Developing countries spent years repaying billions of dollars in loans, many of which had been accumulated during the Cold War under corrupt regimes. Years later, these debts became a serious impediment to poverty reduction and economic development in many poor countries. Governments began taking on new loans to repay old ones and many countries ended up spending more each year to service debt payments than they did on health and education combined. Wealthy countries and international financial institutions have taken action to relieve debt burdens in many of the most impoverished countries, but debt burdens remain an issue for two main reasons:
First, not all poor countries were able to benefit from the first two rounds of debt cancellation. Some countries, for example, were excluded from the original HIPC deal because they had done a relatively good job in managing their debts. Today, these countries still spend a significant portion of their resources servicing debt. In 2006, for example, Lesotho paid $47 million to its creditors, an amount equivalent to two-thirds of its annual development assistance inflows.
A second, emerging challenge is that a significant number of countries which benefited from the first rounds of debt cancellation are now accumulating new debts. The World Bank and IMF estimate that more than half of the countries that were included in HIPC and MDRI are now under high or moderate risk to reincur unsustainable debt levels. One reason for this is that many countries are facing shortfalls of promised development assistance. Additionally, an increasing percentage of the aid is being given as loans now instead of grants.
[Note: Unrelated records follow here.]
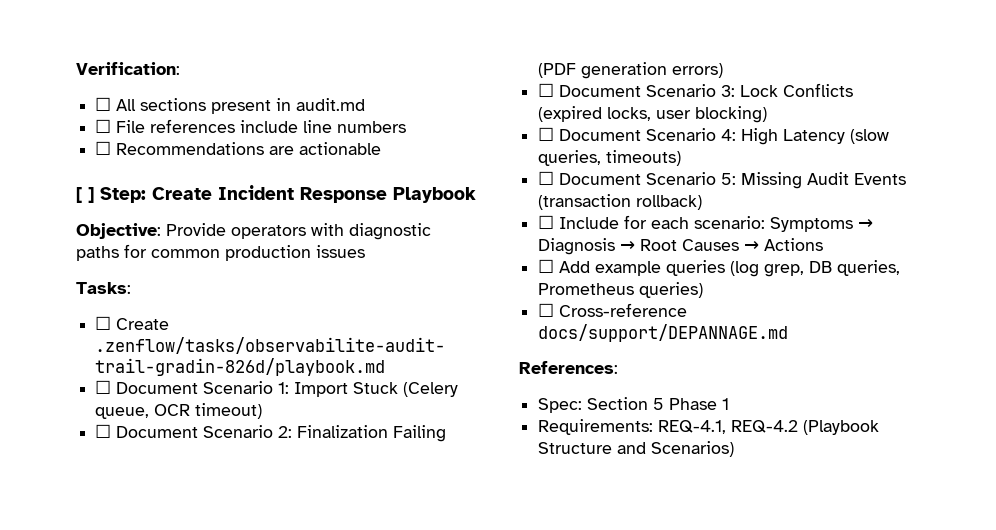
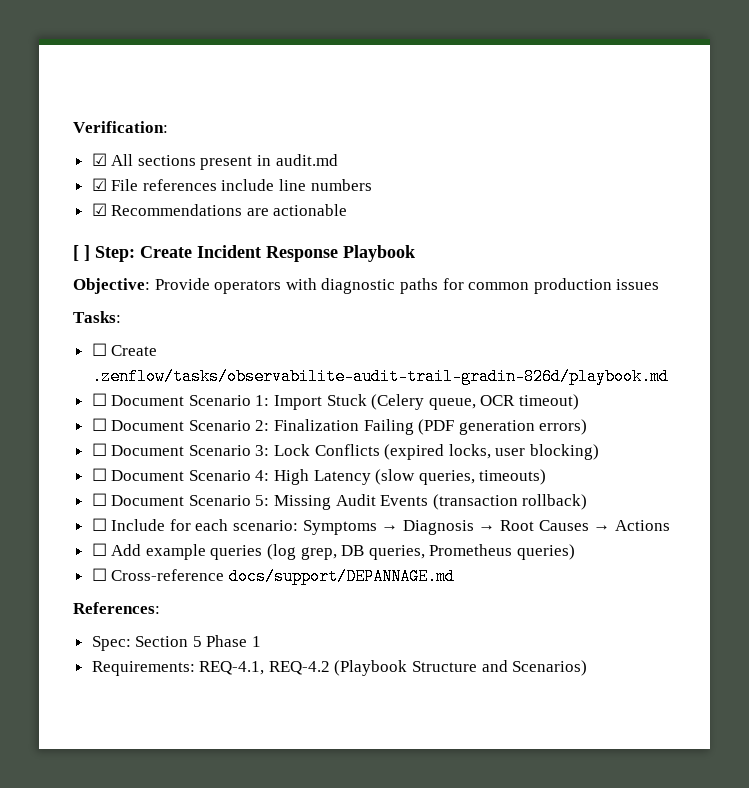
- ☐ All sections present in audit.md
+ ☑ All sections present in audit.md
- ☐ File references include line numbers
+ ☑ File references include line numbers
- ☐ Recommendations are actionable
+ ☑ Recommendations are actionable

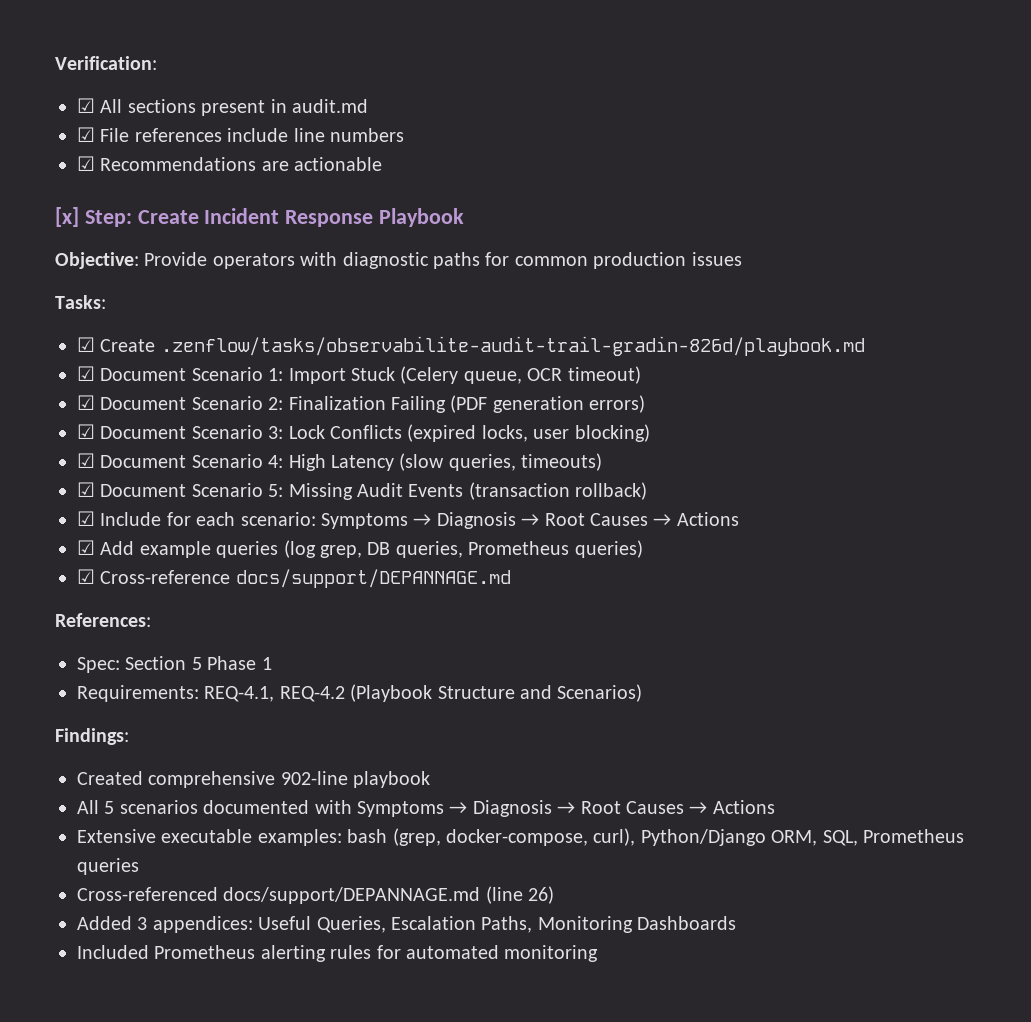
- [ ] Step: Create Incident Response Playbook
+ [x] Step: Create Incident Response Playbook
- ☐ Create .zenflow/tasks/observabilite-audit-trail-gradin-826d/playbook.md
+ ☑ Create .zenflow/tasks/observabilite-audit-trail-gradin-826d/playbook.md
- ☐ Document Scenario 1: Import Stuck (Celery queue, OCR timeout)
+ ☑ Document Scenario 1: Import Stuck (Celery queue, OCR timeout)
- ☐ Document Scenario 2: Finalization Failing (PDF generation errors)
+ ☑ Document Scenario 2: Finalization Failing (PDF generation errors)
- ☐ Document Scenario 3: Lock Conflicts (expired locks, user blocking)
+ ☑ Document Scenario 3: Lock Conflicts (expired locks, user blocking)
- ☐ Document Scenario 4: High Latency (slow queries, timeouts)
+ ☑ Document Scenario 4: High Latency (slow queries, timeouts)
- ☐ Document Scenario 5: Missing Audit Events (transaction rollback)
+ ☑ Document Scenario 5: Missing Audit Events (transaction rollback)
- ☐ Include for each scenario: Symptoms → Diagnosis → Root Causes → Actions
+ ☑ Include for each scenario: Symptoms → Diagnosis → Root Causes → Actions
- ☐ Add example queries (log grep, DB queries, Prometheus queries)
+ ☑ Add example queries (log grep, DB queries, Prometheus queries)
- ☐ Cross-reference docs/support/DEPANNAGE.md
+ ☑ Cross-reference docs/support/DEPANNAGE.md
+ Findings:
+ Created comprehensive 902-line playbook
+ All 5 scenarios documented with Symptoms → Diagnosis → Root Causes → Actions
+ Extensive executable examples: bash (grep, docker-compose, curl), Python/Django ORM, SQL, Prometheus queries
+ Cross-referenced docs/support/DEPANNAGE.md (line 26)
+ Added 3 appendices: Useful Queries, Escalation Paths, Monitoring Dashboards
+ Included Prometheus alerting rules for automated monitoring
Compounding these shortfalls of aid has been the economic stress on developing countries as a result of the financial crisis and growing costs for essential imports like fuel and fertilizers. More countries have been forced to take out new loans and often reach out to new donors like China, who tend to offer loans with less favorable interest rates. Combined, these trends are increasing the likelihood that the number of countries reincurring unsustainable debt levels will increase.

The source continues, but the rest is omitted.